Evelyn Lauder Dies, Co-Founder Of Pink Ribbon Breast Health Awareness
Chances are that at some point you've donned a small pink ribbon supporting awareness of breast health and efforts to fight breast cancer. Chances are you might not recognize one of the women who brought it to universal prominence. Evelyn Lauder died on Saturday. She was a vice president of the cosmetics corporation founded by Estee' Lauder, her powerful mother-in-law. The Estee Lauder Companies says Evelyn Lauder, who was 75, died at home in New York of non-genetic ovarian cancer.
It wasn't her first bout with cancer. Evelyn Lauder spent more than 20 years raising awareness of a different ailment; she was diagnosed with breast cancer in 1989, and used her experience to increase awareness of the disease among others. In 1992, Lauder, her husband Leonard, and friend Alexandra Penney, started handing out tiny pink lapel ribbons, according to CBS.

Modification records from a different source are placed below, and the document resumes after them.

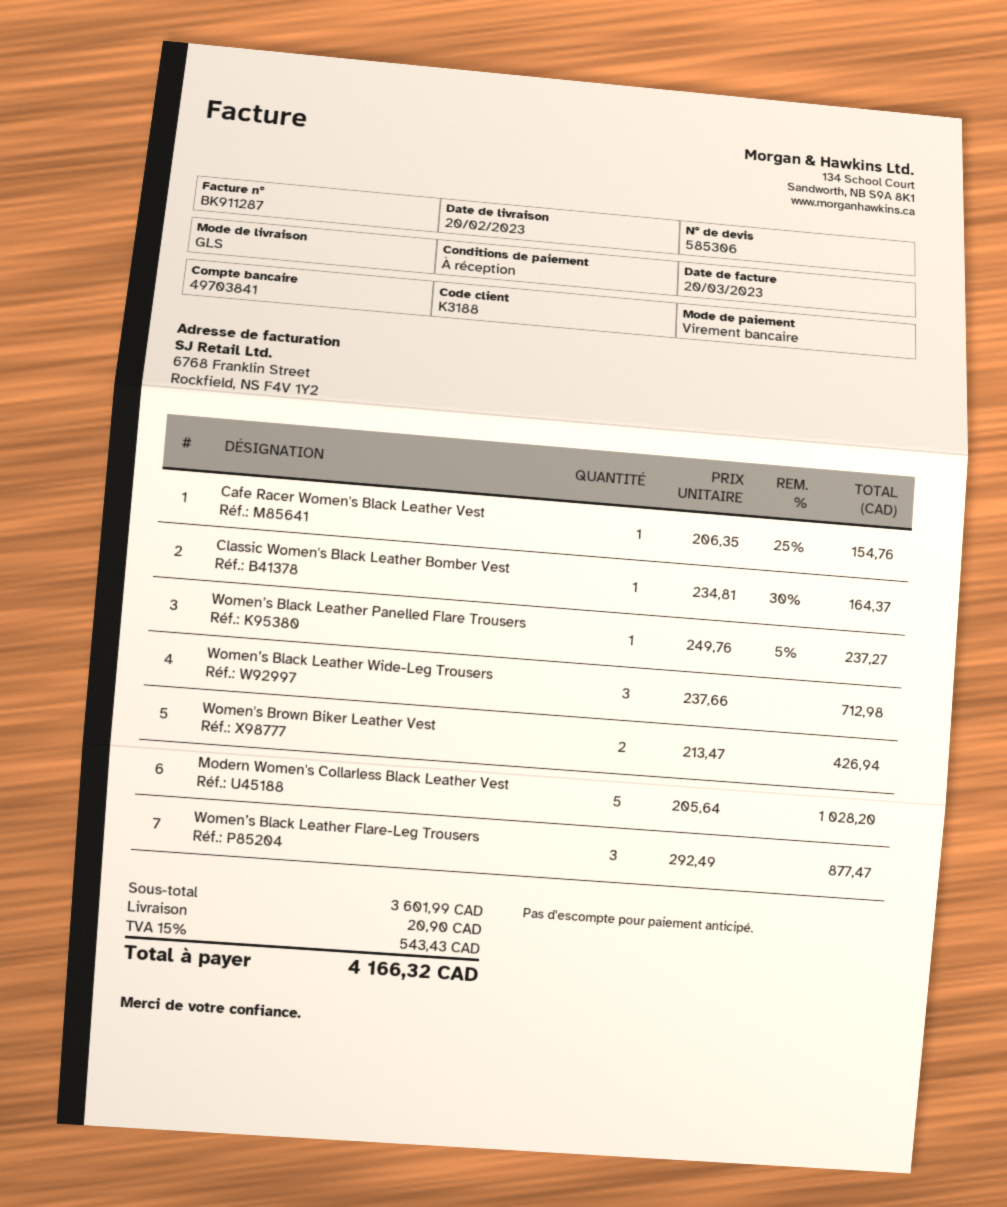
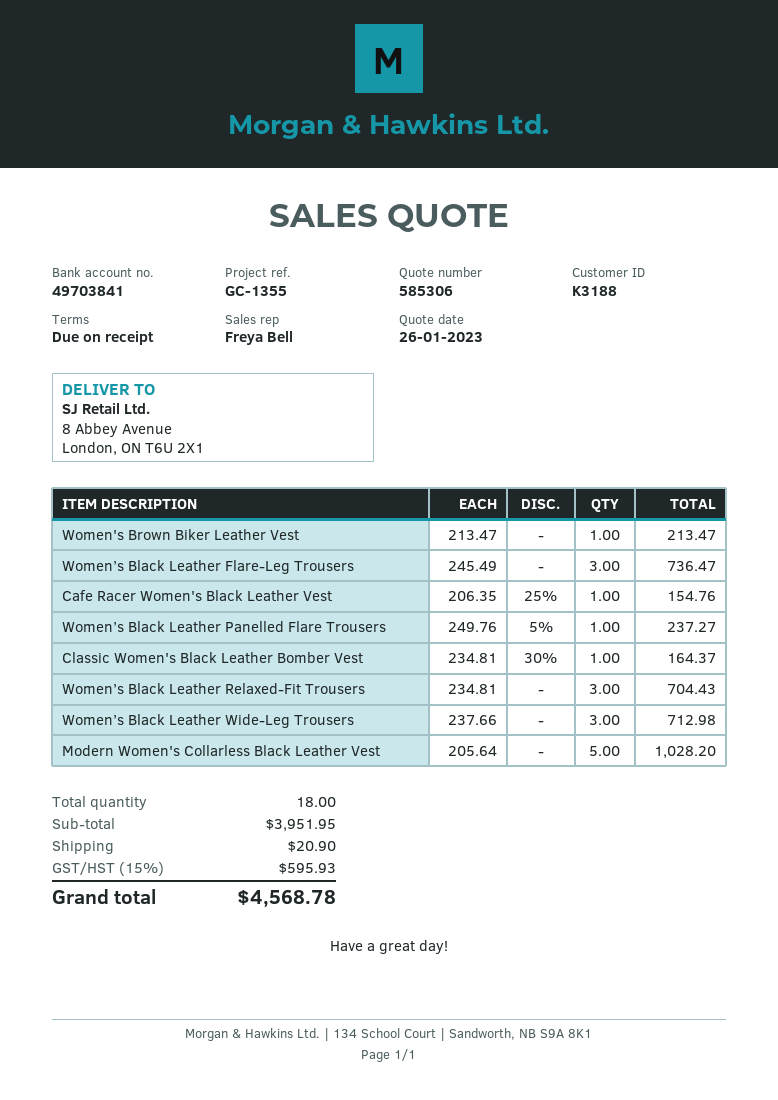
Women's Brown Biker Leather Vest: 2 x 213.47 = 426.94 -> 1 x 213.47 = 213.47
Women’s Black Leather Flare-Leg Trousers: 3 x 292.49 = 877.47 -> 3 x 245.49 = 736.47
Women’s Black Leather Relaxed-Fit Trousers: none -> 3 x 234.81 = 704.43
subtotal: 3601.99 -> 3951.95
tax: 15% = 543.43 -> 15% = 595.93
total: 4166.32 -> 4568.78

These were distributed at Estee Lauder makeup counters, and many people mistakenly thought it was part of an AIDS awareness campaign. She told CBS:
"There had been no publicity about breast cancer, but a confluence of events - the pink ribbon, the color, the press, partnering with (model) Elizabeth Hurley, having Estee Lauder as an advertiser in so magazines and persuading so many of my friends who are health and beauty editors to do stories about breast health - got people talking."
The fundraising proceeds also helped Lauder found the Breast Cancer Research Foundation in 1993. She led another fundraising effort that created the Evelyn H. Lauder Breast Center at Memorial Sloan-Kettering Cancer Center in New York City.

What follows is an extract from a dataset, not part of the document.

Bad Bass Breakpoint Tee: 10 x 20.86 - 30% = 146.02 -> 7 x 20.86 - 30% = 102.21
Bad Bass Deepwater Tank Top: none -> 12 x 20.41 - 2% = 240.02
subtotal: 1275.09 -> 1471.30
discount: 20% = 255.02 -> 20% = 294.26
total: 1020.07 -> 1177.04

Her life story is compelling: in addition to the positions she held within the Estee Lauder Companies, she was also an accomplished photographer and recently published a cookbook, according to the Breast Cancer Research Foundation. She worked for several years as a New York City public school teacher before she joined the Lauder family business.
Evelyn Lauder said she learned well before her marriage that her mother-in-law was tough; according to the New York Times (paywall), Estee Lauder "implored" Evelyn to run the birthday party for her son, Leonard, and Evelyn's eventual husband. It was only their second date, but Evelyn accepted. Evelyn said she later spoke more frankly to Estee as she worked in the family business, and credited her childhood as a refugee from the Nazis with her strength of mind.
The report adds Evelyn Lauder escaped Vienna, Austria with her parents in 1938 after Hitler annexed the country. The family eventually arrived in England where they were separated for a time. In 1940, they sailed to New York.
Lauder is survived by her husband, Leonard, two sons, a daughter-in-law, and five grandchildren. Memorial details haven't been announced.